Ahora bien, el Señor no ejerce su soberanía de modo despótico e indiferente. El es Señor, pero a la vez, es el pastor que da la vida por sus ovejas, es el amigo que da la vida por sus amigos; es la revelación del Padre. Él no ha venido a ser servido sino a servir y a dar su vida en rescate por nosotros. Nosotros somos las ovejas de su rebaño. “Sic nos amantem, quis non redamaret?


Sugerencias pastorales

1. Aprender a perdonar, perdonando. El Papa Juan Pablo II nos dice: “En realidad, el perdón es ante todo una decisión personal, una opción del corazón que va contra el instinto espontáneo de devolver mal por mal. Dicha opción tiene su punto de referencia en el amor de Dios, que nos acoge a pesar de nuestro pecado y, como modelo supremo, el perdón de Cristo, el cual invocó desde la cruz: « Padre, perdónales, porque no saben lo que hacen »” (Lc 23, 34). (Mensaje mundial de la paz 1 de enero de 2002)

Se trata pues de una decisión personal que debemos cultivar en nuestra vida doméstica primeramente. En efecto, en el ámbito restringido de la familia, donde los contactos humanos son más frecuentes y más intensos, es donde especialmente debemos perdonar las ofensas recibidas. Que no se ponga el sol sobre un hogar cristiano, sin que una palabra de perdón venga a suavizar y a borrar los malentendidos y los malos momentos de alguno de los miembros. Perdón entre los esposos. Perdón entre padres e hijos. Perdón entre hermanos. ¡Qué hermoso y qué bello es vivir los hermanos en la unidad!, recita el salmo 133. Esto exige dos actitudes: saber pedir perdón cuando se ofende a alguien, especialmente a alguien querido; y saber ofrecer perdón, sin humillar, a quien se arrepiente y lo solicita. El cristiano que no es capaz de esta doble actitud, aún no llega al pleno conocimiento de Cristo y de su propia vocación.

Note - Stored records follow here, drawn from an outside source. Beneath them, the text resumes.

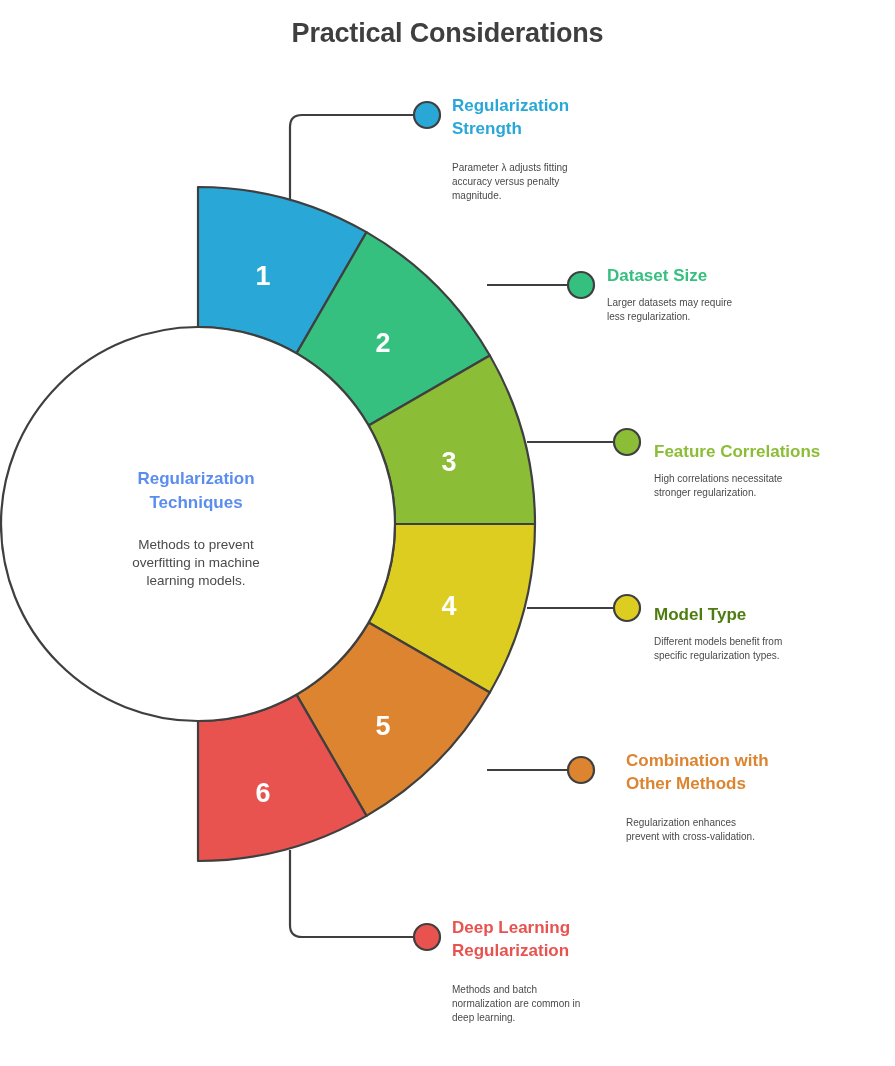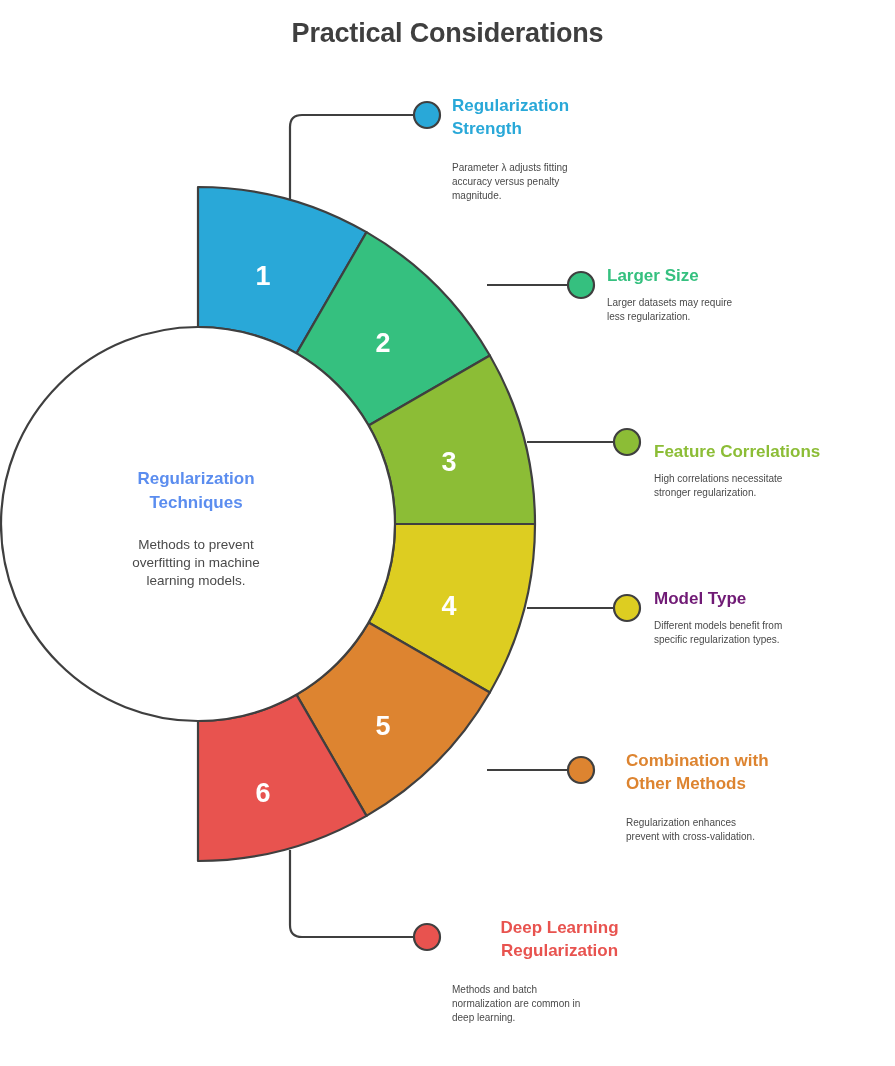"Larger Size" p.label-title { text: Larger -> Dataset }
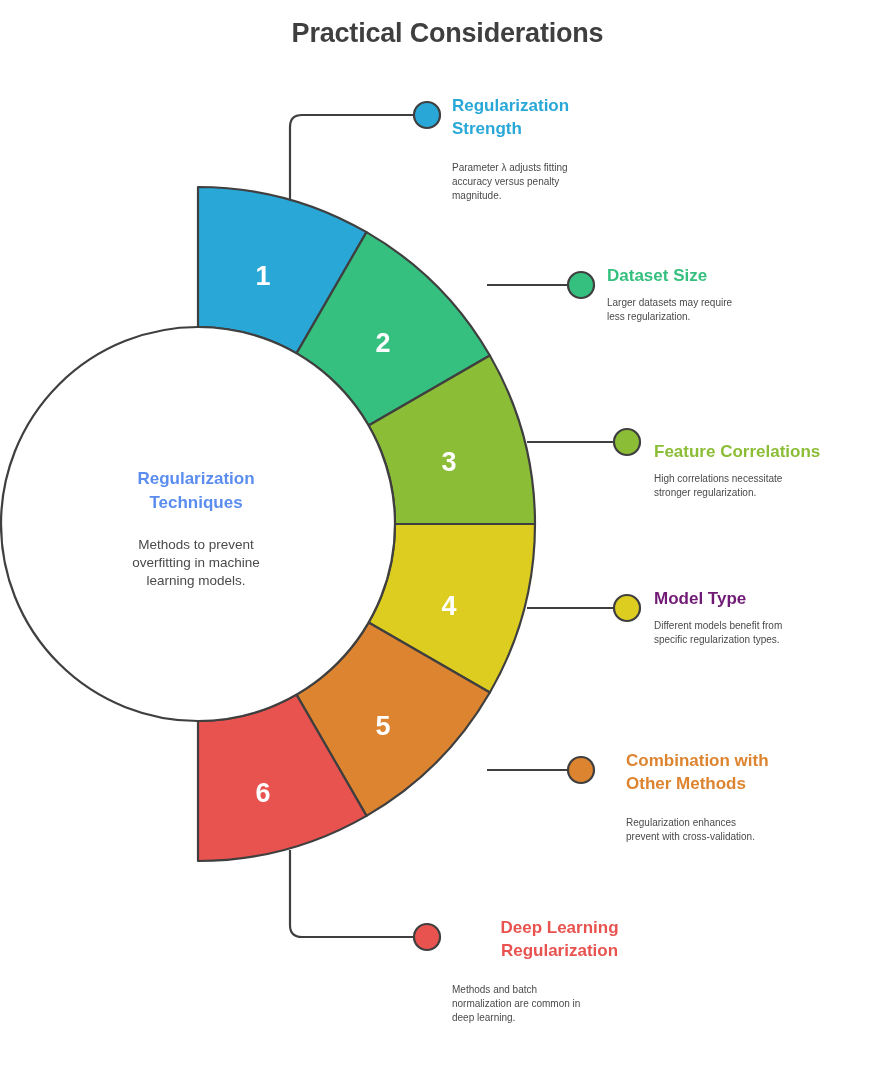"Model Type" p.label-title { color: #701a75 -> #4d7c0f; margin-top: none -> 16px }
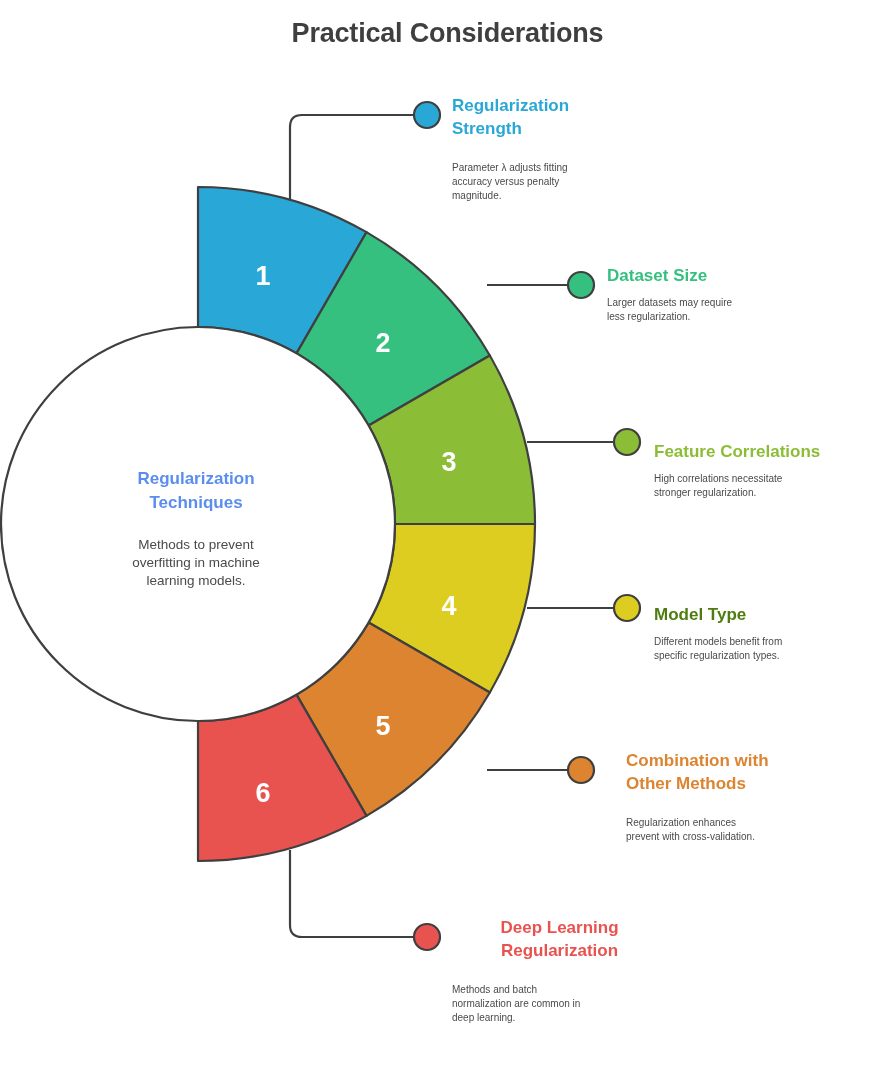"Deep Learning" p.label-title { text-align: center -> none }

El perdón puede y debe aplicarse también en el ámbito social y profesional. Debe aplicarse en las relaciones sociales, en los grupos de amigos y en el círculo familiar ampliado. ¡Cuántas penas se podrían evitar si el perdón fuera un hábito en nuestro comportamiento! El perdón tiene también unas razones humanas: cuando uno comete el mal, desea que los otros sean indulgentes con él. Todo ser humano abriga en sí la esperanza de poder reemprender un camino de vida y no quedar para siempre prisionero de sus propios errores y de sus propias culpas. Sueña con poder levantar de nuevo la mirada hacia el futuro, para descubrir aún una perspectiva de confianza y compromiso. (Cf. Juan Pablo II, Mensaje por la paz 2002)

Quienes mejor nos hablan del perdón son los mártires. Ellos sufren a manos de sus verdugos, sin embargo, no permiten que la más mínima apariencia de rencor se anide en su alma. Así, san Esteban pide a Dios que perdone el pecado de aquellos que lo están apedreando. Miles de sacerdotes internados en Dachau, en Viet-Nam, en Tirana, en Lituania etc... dieron sus vida por la conversión de sus verdugos. Esto es vida cristiana. El perdón en el mártir autentifica su amor.